*Your goal*. In the entries below, find the line with "order date: 2016-06-14 -> 2016-06-13" and print exactly every line from there up to and including the line with "total: 23.40 -> 26.25", with no other lines.

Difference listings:
------------------------------------
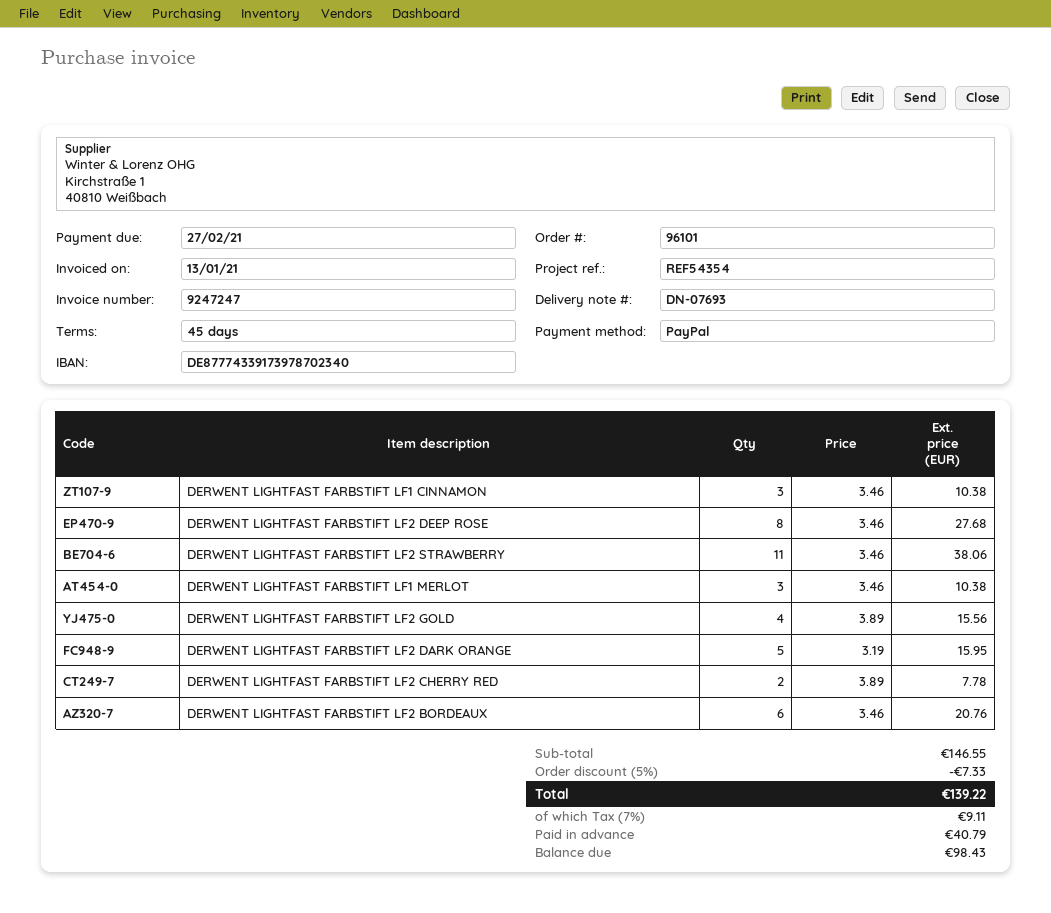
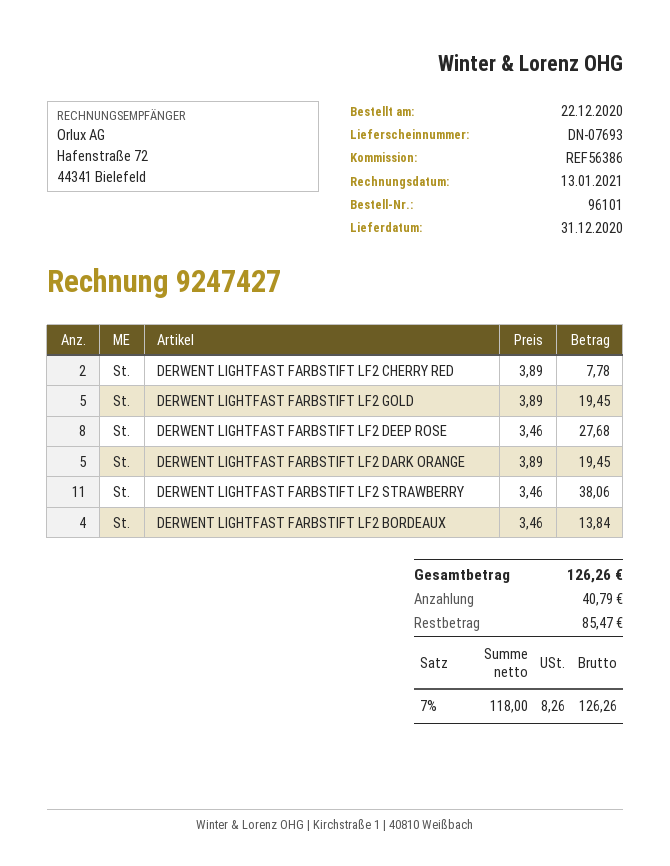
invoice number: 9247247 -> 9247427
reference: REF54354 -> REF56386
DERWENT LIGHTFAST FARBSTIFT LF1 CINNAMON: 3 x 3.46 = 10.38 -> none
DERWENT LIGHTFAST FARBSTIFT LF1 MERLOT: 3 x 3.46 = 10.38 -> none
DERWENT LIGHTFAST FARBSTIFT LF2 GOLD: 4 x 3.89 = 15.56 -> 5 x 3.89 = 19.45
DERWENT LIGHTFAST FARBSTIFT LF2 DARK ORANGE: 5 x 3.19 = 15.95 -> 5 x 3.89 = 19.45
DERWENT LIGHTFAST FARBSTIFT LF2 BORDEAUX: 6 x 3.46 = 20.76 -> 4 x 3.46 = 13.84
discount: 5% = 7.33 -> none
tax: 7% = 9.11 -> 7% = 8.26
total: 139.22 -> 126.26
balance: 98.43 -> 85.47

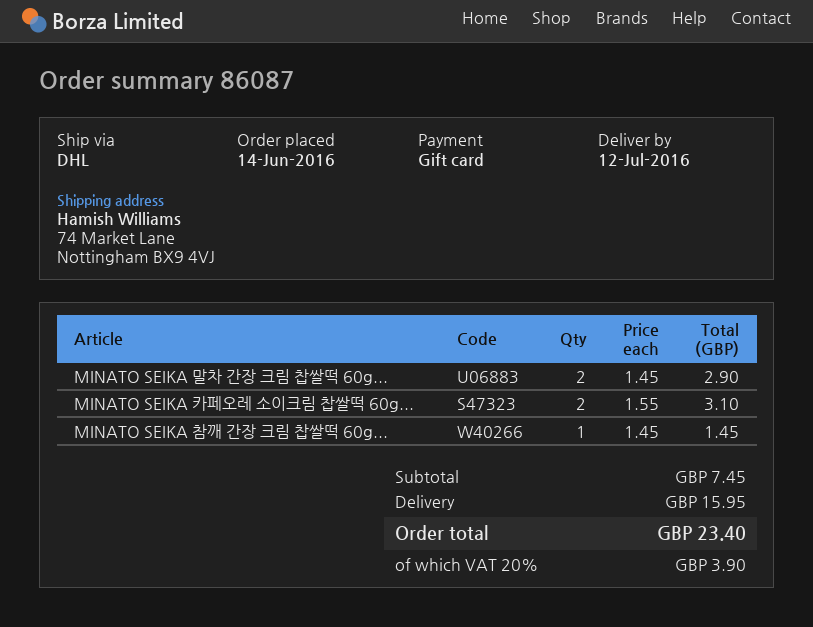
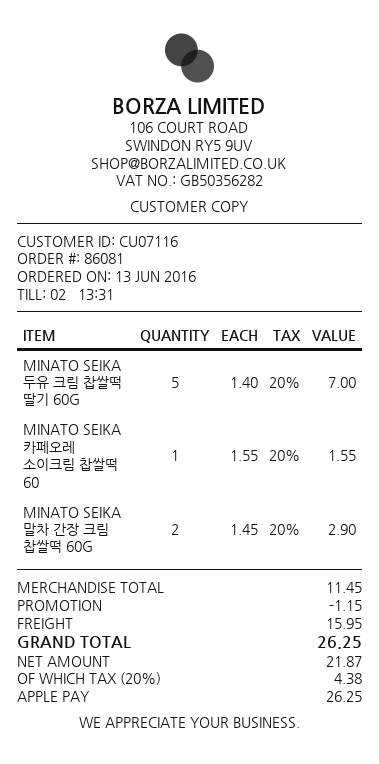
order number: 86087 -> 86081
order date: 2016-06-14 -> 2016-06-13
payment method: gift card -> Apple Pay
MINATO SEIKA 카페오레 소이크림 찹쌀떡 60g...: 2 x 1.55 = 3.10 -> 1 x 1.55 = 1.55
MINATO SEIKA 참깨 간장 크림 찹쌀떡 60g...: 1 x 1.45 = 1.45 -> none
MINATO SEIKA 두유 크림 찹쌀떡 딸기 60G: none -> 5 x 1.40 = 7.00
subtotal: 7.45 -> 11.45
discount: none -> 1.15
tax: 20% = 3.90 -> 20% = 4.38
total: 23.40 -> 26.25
------------------------------------
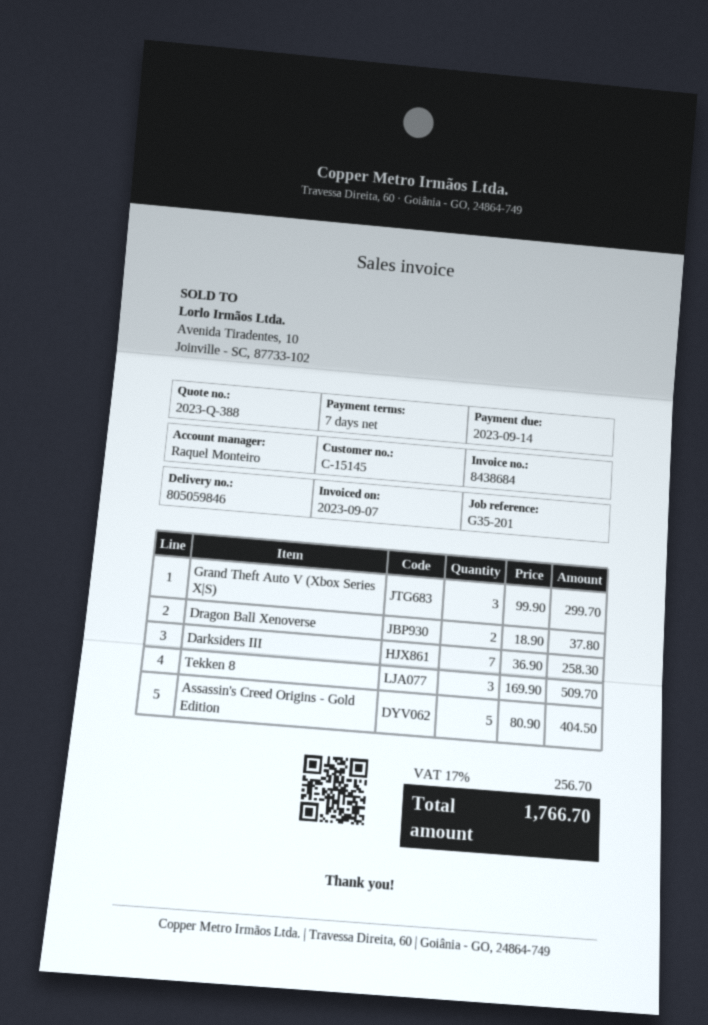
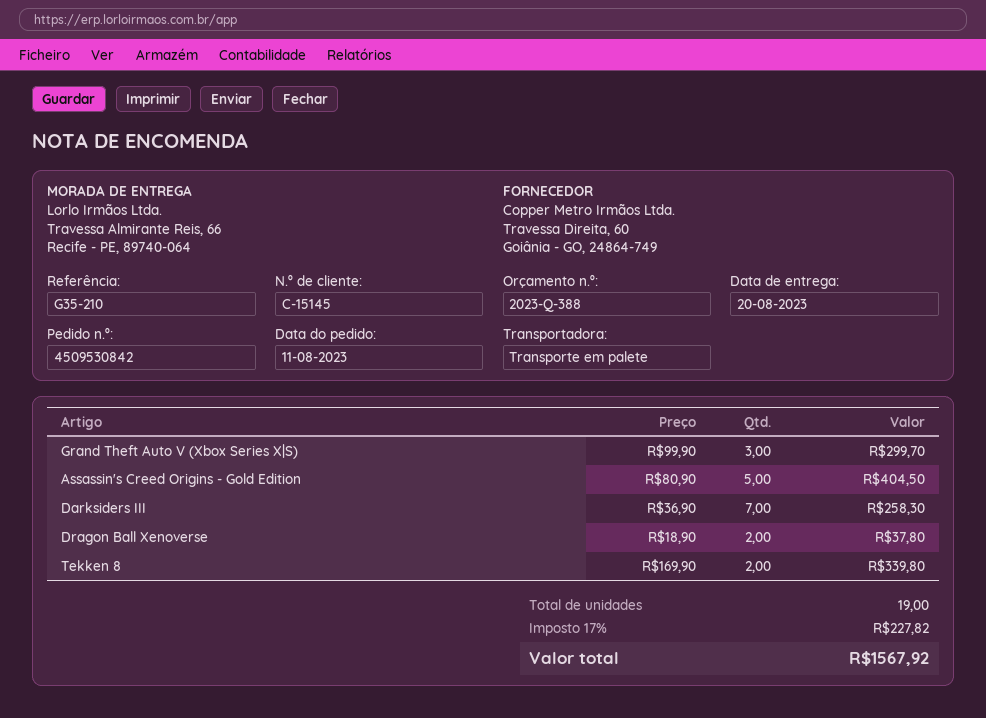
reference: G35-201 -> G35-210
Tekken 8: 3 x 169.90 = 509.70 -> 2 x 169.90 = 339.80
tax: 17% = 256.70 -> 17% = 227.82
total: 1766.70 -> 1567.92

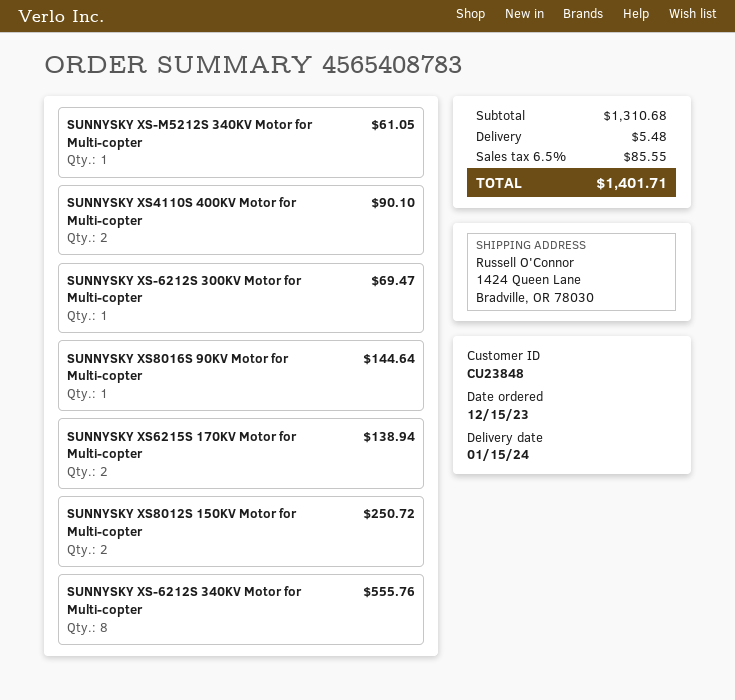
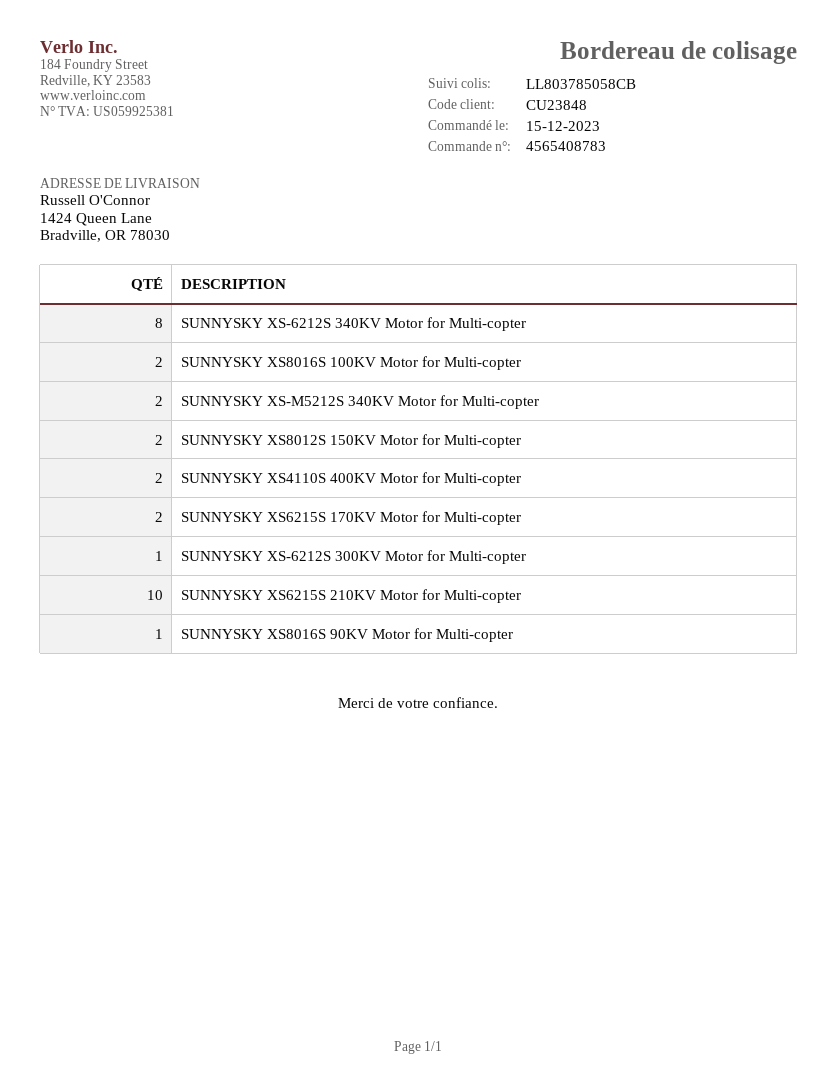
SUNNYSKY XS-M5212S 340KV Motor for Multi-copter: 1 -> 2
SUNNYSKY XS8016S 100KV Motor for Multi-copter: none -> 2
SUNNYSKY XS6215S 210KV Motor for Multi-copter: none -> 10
------------------------------------
*Solution for this exercise*.
order date: 2016-06-14 -> 2016-06-13
payment method: gift card -> Apple Pay
MINATO SEIKA 카페오레 소이크림 찹쌀떡 60g...: 2 x 1.55 = 3.10 -> 1 x 1.55 = 1.55
MINATO SEIKA 참깨 간장 크림 찹쌀떡 60g...: 1 x 1.45 = 1.45 -> none
MINATO SEIKA 두유 크림 찹쌀떡 딸기 60G: none -> 5 x 1.40 = 7.00
subtotal: 7.45 -> 11.45
discount: none -> 1.15
tax: 20% = 3.90 -> 20% = 4.38
total: 23.40 -> 26.25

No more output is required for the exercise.